AWS DevOps & Developer Productivity Blog
Tighten your package security with CodeArtifact Package Origin Control toolkit
Introduction
AWS CodeArtifact is a fully managed artifact repository service that makes it easy for organizations to securely store and share software packages used for application development. On Jul14 2022 we introduced a new feature called Package Origin Controls which allows customers to protect themselves against “dependency substitution“ or “dependency confusion” attacks.
This class of supply chain attacks can be carried out when an attacker with knowledge of an organization’s internally published package names (for example: Sample-Package=1.0.0
) is able to publish such name(s) in a public repository. Package managers contain dependency resolution logic that pulls the latest version of a package. The attacker abuses this logic by publishing a high version number of a package with the same name as the organization’s package (for example: Sample-Package=99.0.0
). The package manager then would resolve any requests for that package by pulling the attacker’s package version with malicious code instead of the internally published dependency.
In order for this type of attack to be successful, the organization must source their package versions from both internal and remote repositories at the same time. For example, your pip
installation could be configured with multiple package indexes, both internal and external; or, as a CodeArtifact user you may have both the repository containing your private packages as well as an external connection to PyPI in the upstream graph of your current repository. In either case, the package manager is able to obtain package versions from more than one source. This causes the package manager to resolve the higher version number from the remote repository, instead of the trusted internal version.
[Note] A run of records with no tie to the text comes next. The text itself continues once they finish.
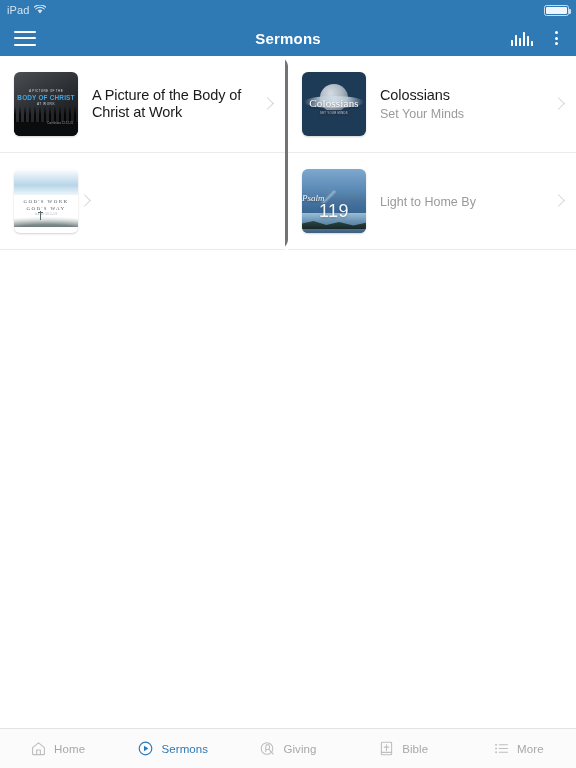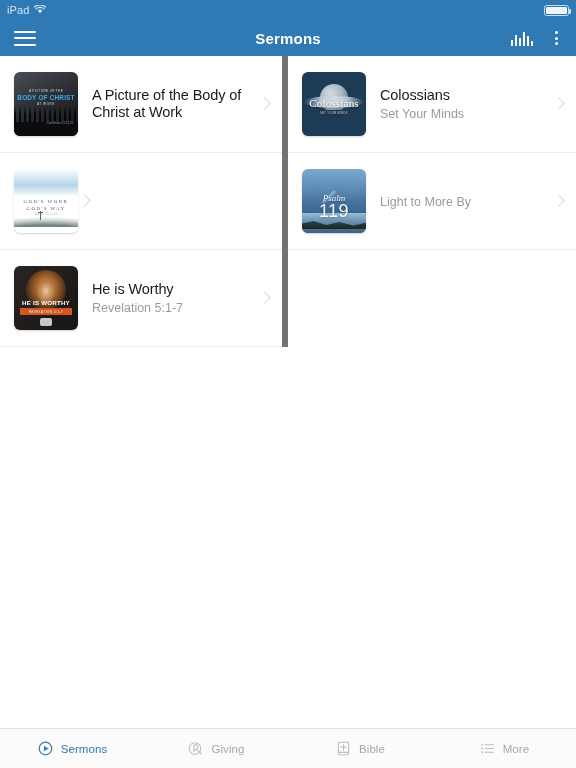--- a/index.html
+++ b/index.html
@@ -57,21 +57,21 @@
   .eq i:nth-child(4){height:14px}
   .eq i:nth-child(5){height:10px}
   .eq i:nth-child(6){height:5px}
   .kebab { display:flex; flex-direction:column; gap:2.5px; cursor:pointer; padding:2px 4px; }
   .kebab i { width:3px; height:3px; background:#ffffff; border-radius:50%; display:block; }
 
   
   .content { flex:1 1 auto; background:#ffffff; position:relative; }
   .grid { display:flex; width:576px; }
   .col { width:288px; }
-  .col-left { border-right:6px solid #737373; }
+  .col-left { border-right:3px solid #737373;border-radius:11px; }
   .cell {
     height:97px; display:flex; align-items:center;
     padding:0 10px 0 14px; border-bottom:1px solid #ececec;
     background:#fff; cursor:pointer;
   }
   .thumb {
     width:64px; height:64px; border-radius:6px; flex:0 0 64px;
     overflow:hidden; position:relative;
     box-shadow:0 1px 2px rgba(0,0,0,0.18);
   }
@@ -153,21 +153,21 @@
     -webkit-mask-image:
       conic-gradient(from 135deg at 22% 100%, #000 0 90deg, rgba(0,0,0,0) 0),
       linear-gradient(#000,#000);
     clip-path:polygon(0 100%, 14% 42%, 28% 75%, 44% 26%, 62% 70%, 78% 38%, 100% 86%, 100% 100%);
   }
   .th-psalm .water { position:absolute; bottom:0; left:0; right:0; height:20px;
     background:linear-gradient(180deg,#9fc2da 0%,#6e97b7 40%,#3e5f7e 100%); opacity:0.95; }
   .th-psalm .shore { position:absolute; bottom:4px; left:0; right:0; height:9px;
     background:linear-gradient(180deg, rgba(30,50,40,0.75), rgba(18,32,26,0.9));
     clip-path:polygon(0 40%, 18% 10%, 38% 55%, 58% 22%, 80% 60%, 100% 30%, 100% 100%, 0 100%); }
-  .th-psalm .ps { position:absolute; top:24px; left:0; right:0; text-align:center;
+  .th-psalm .ps { position:absolute; top:24px; left:0; right:0; text-align:left;
     font-family:"Liberation Serif", serif; font-style:italic; font-size:9px; color:#f2f8fc;
     text-shadow:0 1px 2px rgba(0,0,0,0.35); }
   .th-psalm .num { position:absolute; top:33px; left:0; right:0; text-align:center;
     font-size:18px; color:rgba(255,255,255,0.95); letter-spacing:0.5px; line-height:19px;
     text-shadow:0 1px 3px rgba(0,0,0,0.3); }
 
   
   .tabbar {
     height:40px; flex:0 0 40px; background:#fbfbfb;
     border-top:1px solid #e3e3e3; display:flex; align-items:center;
@@ -253,35 +253,20 @@
             <div class="sky"></div>
             <div class="w1">GOD'S WORK</div>
             <div class="w2">GOD'S WAY</div>
             <div class="w3">Isaiah 55:1-13</div>
             <div class="land"></div>
             <div class="pole"></div>
           </div>
           <div class="chev"></div>
         </div>
 
-        <div class="cell">
-          <div class="thumb th-worthy">
-            <div class="lion"></div>
-            <div class="wtitle">HE IS WORTHY</div>
-            <div class="wband">
-              <span>REVELATION 5:1-7</span>
-            </div>
-            <div class="logo"></div>
-          </div>
-          <div class="cell-text">
-            <div class="cell-title">He is Worthy</div>
-            <div class="cell-sub">Revelation 5:1-7</div>
-          </div>
-          <div class="chev"></div>
-        </div>
 
       </div>
 
       <div class="col col-right">
 
         <div class="cell">
           <div class="thumb th-col">
             <div class="moon"></div>
             <div class="cloud"></div>
             <div class="ctitle">Colossians</div>
@@ -298,33 +283,42 @@
 
         <div class="cell">
           <div class="thumb th-psalm">
             <div class="mtn"></div>
             <div class="water"></div>
             <div class="shore"></div>
             <div class="ps">Psalm</div>
             <div class="num">119</div>
           </div>
           <div class="cell-text">
-            <div class="cell-sub">Light to More By</div>
+            <div class="cell-sub">Light to Home By</div>
           </div>
           <div class="chev"></div>
         </div>
 
       </div>
 
     </div>
     <div class="spacer"></div>
   </div>
 
   <div class="tabbar">
 
+    <div class="tab">
+      <span class="tab-icon">
+        <svg viewBox="0 0 20 20" fill="none" stroke="currentColor" stroke-width="1.3" stroke-linecap="round" stroke-linejoin="round">
+          <path d="M3 9 L10 3.4 L17 9 V16.4 A0.8 0.8 0 0 1 16.2 17.2 H3.8 A0.8 0.8 0 0 1 3 16.4 Z"></path>
+          <path d="M7.8 17.2 V11.8 h4.4 v5.4"></path>
+        </svg>
+      </span>
+      <span class="tab-label">Home</span>
+    </div>
 
     <div class="tab active">
       <span class="tab-icon">
         <svg viewBox="0 0 20 20" fill="none" stroke="currentColor" stroke-width="1.4">
           <circle cx="10" cy="10" r="7.4"></circle>
           <path d="M8.2 6.8 L13.4 10 L8.2 13.2 Z" fill="currentColor" stroke="none"></path>
         </svg>
       </span>
       <span class="tab-label">Sermons</span>
     </div>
A few strategies can be used to mitigate this kind of mixing: a simple one is to instruct the package manager to only source from an internal repository. While effective, this is often not practical, because it either significantly degrades developer experience or requires a lot of effort in order to set up, maintain, and vet external dependencies. Another mitigation consists in using explicit version pinning, which is also effective, though it might re-introduce the dependency substitution risk upon dependency upgrade without manual vetting. Some package managers also support namespaces or other types of dependency scoping, which are also helpful in preventing this class of attacks, but when available may not always actionable for existing packages due to the large amount of work required to do the renaming.
CodeArtifact is adding another tool to strengthen your software supply chain by introducing per-package per-repository controls which allow you to more precisely configure and control how package versions are sourced. For each package in your repository, you are now able to decide whether to allow or block sourcing versions from both upstream sources and direct publishing. These flags enable you to prevent mixed versions scenarios for all the types of packages supported by CodeArtifact without the need for additional package manager configuration.
There are two common scenarios of particular note that are now addressed by CodeArtifact by default:
- If a brand-new package is first created by downloading (i.e., retaining) a package version from an upstream into a repository then the package has its publish flag set to
BLOCK
, and upstream flag set toALLOW
in the repository. This way, customers won’t be able to inadvertently publish new versions but will be able to continue getting new versions from upstreams. - If a brand-new package is first created by publishing a package version into a repository then the package has its upstream flag set to
BLOCK
, and publish flag set toALLOW
in the repository. With this, customers won’t be getting new versions from upstreams but will continue to be able to publish new versions of the package into the repository.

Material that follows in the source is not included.